= Vie, Oradea =

District of Oradea, Bihor County, Romania

Vie (IPA: /'vi.e/), is a district (or quarter), of Oradea, a city in Bihor, Romania. The name means vineyard in Romanian.

==Geography==
Vie is situated in the hills overlooking Oradea, in the northern part of the town. It spans quite a large area, from a part just north of the hills but the centre extending quite far into the Oradea hills. Vie is bounded in the south by Republicii Street (Strada Republicii), the mainline railway tracks crossing Oradea and the Oradea central railway station (everything south of the railway station is considered part of the city centre, or Centru, everything north is considered part of Vie.

==Infrastructure and demographics==
The range of infrastructure in Vie is quite broad – the southern part of the quarter, which is in proximity to the city centre, can be described as suburban, containing either low-rise houses or apartment blocks with up to five storeys. However, as one proceeds north, away from the Oradea city centre, the quarter becomes increasingly rural, with larger houses and larger gardens. Many of the roads in the northern part of Vie are unpaved. The northern part of the quarter contains several vineyards and wine-growing estates.

Additionally, as central Oradea became more expensive and densely populated in the 1990s, Vie became an attractive residential area for the city's higher-income population sectors. Nowadays, a large proportion of Vie's residents, especially in the northern areas, are high-income earners who have built mansions and large estates due to the fairly low-density profile of the area. This has led to the area being described as a quarter for the elite, even though land prices remain lower than those in the city centre. Vie has been (and remains) attractive for high-income earners because it combines relative proximity to Oradea city centre with the opportunity for a more laid-back, relaxed lifestyle. Many businessmen and politicians may also have a residence (usually a small apartment) in the city centre, while maintaining a larger house in Vie.

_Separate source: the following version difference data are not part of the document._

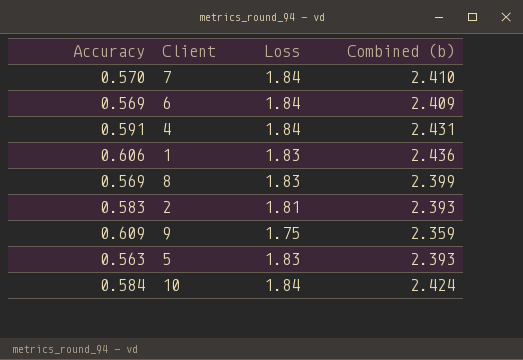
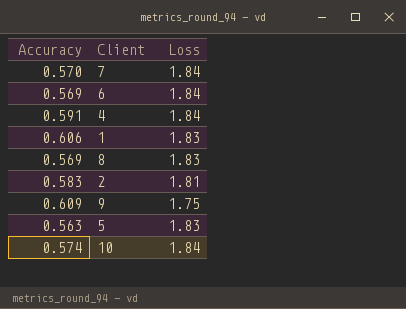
column Combined (b) | formula: [Accuracy] + [Loss] -> none
10 | Accuracy: 0.584 -> 0.574

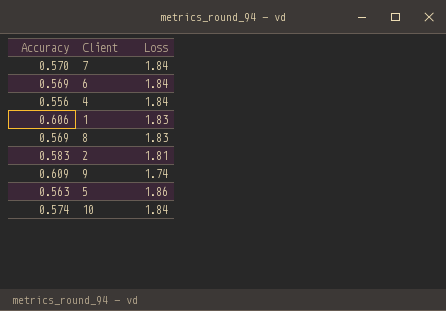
4 | Accuracy: 0.591 -> 0.556
9 | Loss: 1.75 -> 1.74
5 | Loss: 1.83 -> 1.86

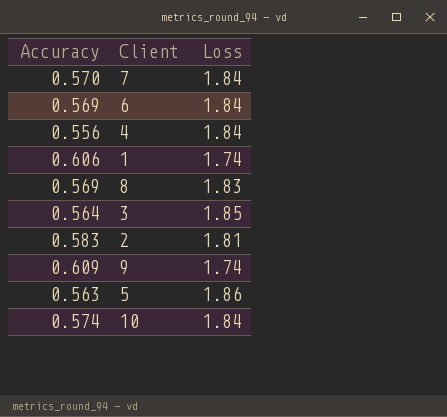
1 | Loss: 1.83 -> 1.74
row 3: none -> 0.564 | 1.85

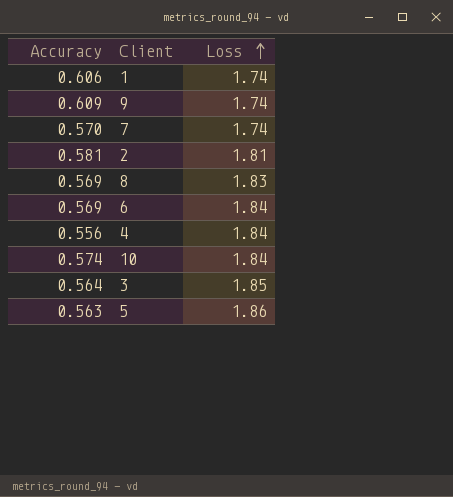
row order: none -> Loss ascending
7 | Loss: 1.84 -> 1.74
2 | Accuracy: 0.583 -> 0.581

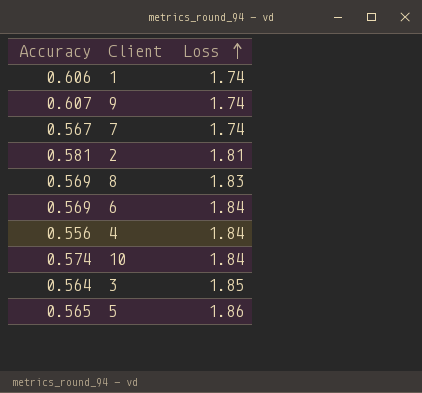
9 | Accuracy: 0.609 -> 0.607
7 | Accuracy: 0.570 -> 0.567
5 | Accuracy: 0.563 -> 0.565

Many people have also bought investment properties in the area as land prices have soared and continue to rise at a fast rate (in the broader context of Romania's economic boom).

==Health==
Apart from high-income housing, and low- and medium-density housing, Vie also contains the Bihor County Hospital (Spitalul Judeţean), Oradea's major hospital, which was built in the 1970s to replace the older hospital in the city centre, which was becoming too small and cramped for the city's needs. Vie is also home to two other major hospitals: the Pulmonary Diseases Hospital (more commonly known as The Tuberculosis Hospital, or Spital TBC) and the Oradea Mental Hospital. The reason why a wide variety of health infrastructure is available in Vie is due to the relatively low-density of the area as well as a lower amount of pollution than in the city centre or adjacent suburbs.

==Transport==
One area where Vie is lacking is in terms of transport infrastructure. The general lack of transport links to the Oradea city centre have been caused by three main factors, namely:

- the relatively steep terrain of the area
- its low population density and lack of commercial or industrial land uses
- more recently, the presence of high-income earners in the area, a sector of the population which has greater rates of car ownership, therefore creating less demand for public transport services than in other districts of Oradea

These factors, combined with Vie's proximity to the city in some parts, have led to the area being served by virtually no public transport, besides the easy access to Oradea's main railway station, which is at the southern boundary of Vie, and a bus route (line 13) which links the three hospitals of Vie with the city centre of Oradea (and passes through the quarter's main roads). In fact, Vie is the only district in Oradea not to be served by a tram line. Some roads in the quarter, especially those in steeper terrain or in the northern parts, are unpaved, making access more difficult.